Young v. Alford
Decision Date | 25 February 1896 |
Citation | 23 S.E. 973,118 N.C. 215 |
Parties | YOUNG v. ALFORD et al. |
Court | North Carolina Supreme Court |
Appeal from superior court, Franklin county; Coble, Judge.
Action by Mrs. Winnifred Young against J. R. Alford and others. Judgment for plaintiff, and defendants appeal. Affirmed.
Where the evidence of a material fact is slight, but not wholly wanting, the safer rule is to submit the issue to a jury.
F. S Spruill, for appellants.
C. M Cooke and T. W. Bickett, for appellee.
This is a civil action for the recovery of a debt evidenced by three notes secured by mortgage, and for a foreclosure of the mortgage. The execution of the notes and mortgage, and their nonpayment, are admitted; but defendant pleads and relies on the statute of limitations as a bar to plaintiff's action. The notes are under seal, and were made in 1874, and this action was commenced in the spring of 1892. There had been several payments made and indorsed on these notes, but none of them had been made within 10 years before the commencement of the action, except an indorsed payment on each one of them of 25 cents, bearing date the 5th of November, 1890. The defendant contends that his intestate made no such payment as the last mentioned, and this is the issue. If such payments were made the plaintiff is entitled to judgment, and if not made the defendant is entitled to judgment.
It was in evidence that the plaintiff and defendant's intestate were brother and sister, and that plaintiff is quite an old lady, and that these indorsements of 25 cents are in the handwriting of one J. H. Alford, a son of plaintiff, who was acting as her agent at the time they bear date. Upon this testimony the plaintiff offered these indorsements in evidence. Defendant objected, and his objection was sustained. The plaintiff then offered as a witness Mrs. S. B Harris, who testified as follows: ' Plaintiff then introduced J. H. Harris, who testified as follows: D. E. Harris testified that the plaintiff, Winnifred Young, had been feeble for a good many years. The court then allowed these indorsements to be read to the jury, and the defendant excepted. These notes being barred by the statute, they could only be revived by a written acknowledgment, or a payment made on them by defendant's intestate. There is no claim that he revived them in writing; and the question is, did he do so by making a payment in 1890, as alleged by plaintiff? The jury have found that he did, and this ends the matter, unless there was error committed by the court on the trial. The defendant says there was, as is pointed out by his exceptions.

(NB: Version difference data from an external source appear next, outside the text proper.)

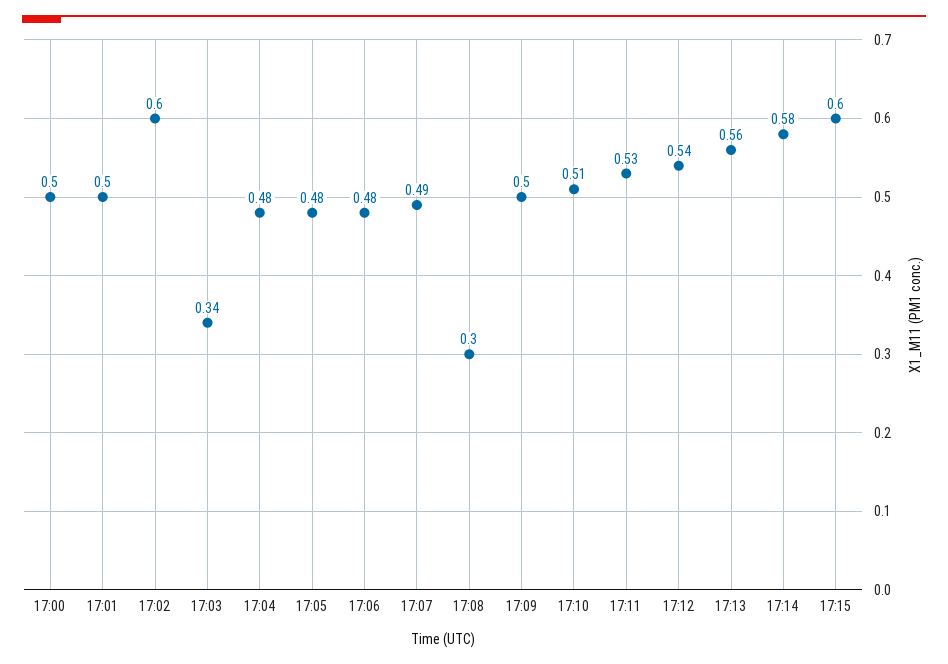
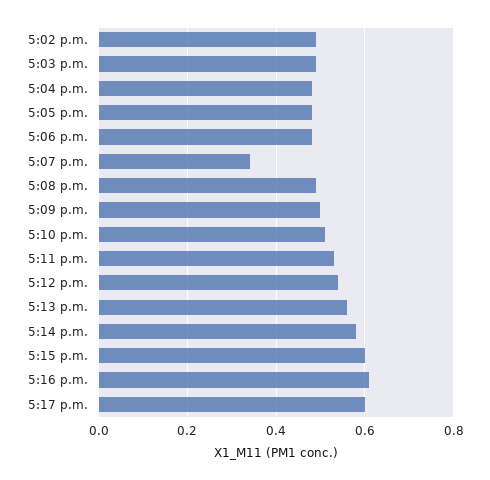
17:00: 0.5 -> none
17:01: 0.5 -> none
17:02: 0.6 -> 0.5
17:03: 0.34 -> 0.5
17:07: 0.49 -> 0.35
17:08: 0.3 -> 0.5
5:16 p.m.: none -> 0.6
5:17 p.m.: none -> 0.6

Defendant's first prayer for instructions asked the court to charge that, where the statute of limitations is pleaded, it devolves on the plaintiff to show that his action was not barred. This prayer was given. In defendant's second prayer for instruction, he asked the court to charge "that, unless the jury are satisfied that defendant's intestate intended that the alleged payments, if he made them, should renew his obligation upon the bonds, they will return a verdict for the defendant." This prayer was refused, and defendant excepted. In this there was no error. If the payment was made, and nothing else appeared, the law presumed the intention; and it was not necessary for the plaintiff to prove what the law presumed from the fact of payment. Woodhouse v. Simmons, 73 N.C. 30; Williams v. Alexander, 6 Jones (N. C.) 137.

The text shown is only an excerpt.